* _PROBLEM DESCRIPTION_
Each record below should be repeated precisely as written.

* _THE RECORDS_
◇ ◇ ◇

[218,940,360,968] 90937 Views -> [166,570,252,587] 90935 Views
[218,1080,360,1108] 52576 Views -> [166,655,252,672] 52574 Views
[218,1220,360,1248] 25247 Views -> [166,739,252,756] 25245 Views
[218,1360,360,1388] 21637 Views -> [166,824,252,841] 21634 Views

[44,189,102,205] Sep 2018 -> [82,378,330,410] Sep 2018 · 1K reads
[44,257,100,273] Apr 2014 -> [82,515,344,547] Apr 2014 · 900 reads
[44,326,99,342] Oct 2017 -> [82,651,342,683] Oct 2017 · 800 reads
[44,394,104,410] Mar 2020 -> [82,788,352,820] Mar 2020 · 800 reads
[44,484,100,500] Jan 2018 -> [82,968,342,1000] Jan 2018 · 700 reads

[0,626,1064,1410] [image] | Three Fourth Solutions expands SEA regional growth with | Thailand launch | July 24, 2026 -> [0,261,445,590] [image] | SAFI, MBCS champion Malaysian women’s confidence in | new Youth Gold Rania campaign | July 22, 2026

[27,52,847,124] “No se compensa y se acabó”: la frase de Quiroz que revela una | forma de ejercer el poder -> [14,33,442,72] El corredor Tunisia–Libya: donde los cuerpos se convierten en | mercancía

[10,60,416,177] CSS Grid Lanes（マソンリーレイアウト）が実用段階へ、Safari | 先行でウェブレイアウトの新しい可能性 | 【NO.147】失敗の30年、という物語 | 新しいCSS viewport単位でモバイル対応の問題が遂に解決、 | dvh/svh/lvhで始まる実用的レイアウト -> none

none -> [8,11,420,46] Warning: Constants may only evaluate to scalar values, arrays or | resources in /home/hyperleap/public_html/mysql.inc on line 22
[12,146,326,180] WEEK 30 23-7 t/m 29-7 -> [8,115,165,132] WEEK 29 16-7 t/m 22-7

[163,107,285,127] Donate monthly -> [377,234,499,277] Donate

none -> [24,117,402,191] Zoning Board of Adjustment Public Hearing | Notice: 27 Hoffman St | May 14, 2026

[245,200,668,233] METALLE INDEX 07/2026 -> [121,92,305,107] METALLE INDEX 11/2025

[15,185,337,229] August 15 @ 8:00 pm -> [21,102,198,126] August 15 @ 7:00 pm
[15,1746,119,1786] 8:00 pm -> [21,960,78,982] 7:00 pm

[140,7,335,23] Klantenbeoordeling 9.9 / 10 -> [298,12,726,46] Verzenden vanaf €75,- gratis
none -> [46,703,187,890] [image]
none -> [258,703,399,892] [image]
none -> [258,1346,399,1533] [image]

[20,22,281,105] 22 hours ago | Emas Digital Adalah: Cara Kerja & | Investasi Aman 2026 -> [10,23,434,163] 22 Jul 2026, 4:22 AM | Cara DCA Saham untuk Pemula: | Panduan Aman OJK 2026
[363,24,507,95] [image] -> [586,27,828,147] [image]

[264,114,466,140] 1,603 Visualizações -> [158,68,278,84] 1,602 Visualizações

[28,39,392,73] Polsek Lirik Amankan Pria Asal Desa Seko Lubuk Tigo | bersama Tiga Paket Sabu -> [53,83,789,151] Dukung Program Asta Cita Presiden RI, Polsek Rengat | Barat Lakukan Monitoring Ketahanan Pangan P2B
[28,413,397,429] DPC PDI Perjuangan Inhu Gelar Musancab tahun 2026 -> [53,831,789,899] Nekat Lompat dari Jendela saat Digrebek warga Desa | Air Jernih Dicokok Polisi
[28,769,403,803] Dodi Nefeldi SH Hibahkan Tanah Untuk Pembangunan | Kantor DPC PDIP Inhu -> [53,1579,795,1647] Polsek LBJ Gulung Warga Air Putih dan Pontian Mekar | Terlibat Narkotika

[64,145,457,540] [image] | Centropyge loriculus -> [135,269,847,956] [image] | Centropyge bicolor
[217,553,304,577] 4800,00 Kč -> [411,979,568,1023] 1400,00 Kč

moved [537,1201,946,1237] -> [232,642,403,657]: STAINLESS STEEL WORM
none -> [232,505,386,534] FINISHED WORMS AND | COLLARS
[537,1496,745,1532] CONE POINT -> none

◇ ◇ ◇

* _SOLUTION TO THIS TASK_
[218,940,360,968] 90937 Views -> [166,570,252,587] 90935 Views
[218,1080,360,1108] 52576 Views -> [166,655,252,672] 52574 Views
[218,1220,360,1248] 25247 Views -> [166,739,252,756] 25245 Views
[218,1360,360,1388] 21637 Views -> [166,824,252,841] 21634 Views

[44,189,102,205] Sep 2018 -> [82,378,330,410] Sep 2018 · 1K reads
[44,257,100,273] Apr 2014 -> [82,515,344,547] Apr 2014 · 900 reads
[44,326,99,342] Oct 2017 -> [82,651,342,683] Oct 2017 · 800 reads
[44,394,104,410] Mar 2020 -> [82,788,352,820] Mar 2020 · 800 reads
[44,484,100,500] Jan 2018 -> [82,968,342,1000] Jan 2018 · 700 reads

[0,626,1064,1410] [image] | Three Fourth Solutions expands SEA regional growth with | Thailand launch | July 24, 2026 -> [0,261,445,590] [image] | SAFI, MBCS champion Malaysian women’s confidence in | new Youth Gold Rania campaign | July 22, 2026

[27,52,847,124] “No se compensa y se acabó”: la frase de Quiroz que revela una | forma de ejercer el poder -> [14,33,442,72] El corredor Tunisia–Libya: donde los cuerpos se convierten en | mercancía

[10,60,416,177] CSS Grid Lanes（マソンリーレイアウト）が実用段階へ、Safari | 先行でウェブレイアウトの新しい可能性 | 【NO.147】失敗の30年、という物語 | 新しいCSS viewport単位でモバイル対応の問題が遂に解決、 | dvh/svh/lvhで始まる実用的レイアウト -> none

none -> [8,11,420,46] Warning: Constants may only evaluate to scalar values, arrays or | resources in /home/hyperleap/public_html/mysql.inc on line 22
[12,146,326,180] WEEK 30 23-7 t/m 29-7 -> [8,115,165,132] WEEK 29 16-7 t/m 22-7

[163,107,285,127] Donate monthly -> [377,234,499,277] Donate

none -> [24,117,402,191] Zoning Board of Adjustment Public Hearing | Notice: 27 Hoffman St | May 14, 2026

[245,200,668,233] METALLE INDEX 07/2026 -> [121,92,305,107] METALLE INDEX 11/2025

[15,185,337,229] August 15 @ 8:00 pm -> [21,102,198,126] August 15 @ 7:00 pm
[15,1746,119,1786] 8:00 pm -> [21,960,78,982] 7:00 pm

[140,7,335,23] Klantenbeoordeling 9.9 / 10 -> [298,12,726,46] Verzenden vanaf €75,- gratis
none -> [46,703,187,890] [image]
none -> [258,703,399,892] [image]
none -> [258,1346,399,1533] [image]

[20,22,281,105] 22 hours ago | Emas Digital Adalah: Cara Kerja & | Investasi Aman 2026 -> [10,23,434,163] 22 Jul 2026, 4:22 AM | Cara DCA Saham untuk Pemula: | Panduan Aman OJK 2026
[363,24,507,95] [image] -> [586,27,828,147] [image]

[264,114,466,140] 1,603 Visualizações -> [158,68,278,84] 1,602 Visualizações

[28,39,392,73] Polsek Lirik Amankan Pria Asal Desa Seko Lubuk Tigo | bersama Tiga Paket Sabu -> [53,83,789,151] Dukung Program Asta Cita Presiden RI, Polsek Rengat | Barat Lakukan Monitoring Ketahanan Pangan P2B
[28,413,397,429] DPC PDI Perjuangan Inhu Gelar Musancab tahun 2026 -> [53,831,789,899] Nekat Lompat dari Jendela saat Digrebek warga Desa | Air Jernih Dicokok Polisi
[28,769,403,803] Dodi Nefeldi SH Hibahkan Tanah Untuk Pembangunan | Kantor DPC PDIP Inhu -> [53,1579,795,1647] Polsek LBJ Gulung Warga Air Putih dan Pontian Mekar | Terlibat Narkotika

[64,145,457,540] [image] | Centropyge loriculus -> [135,269,847,956] [image] | Centropyge bicolor
[217,553,304,577] 4800,00 Kč -> [411,979,568,1023] 1400,00 Kč

moved [537,1201,946,1237] -> [232,642,403,657]: STAINLESS STEEL WORM
none -> [232,505,386,534] FINISHED WORMS AND | COLLARS
[537,1496,745,1532] CONE POINT -> none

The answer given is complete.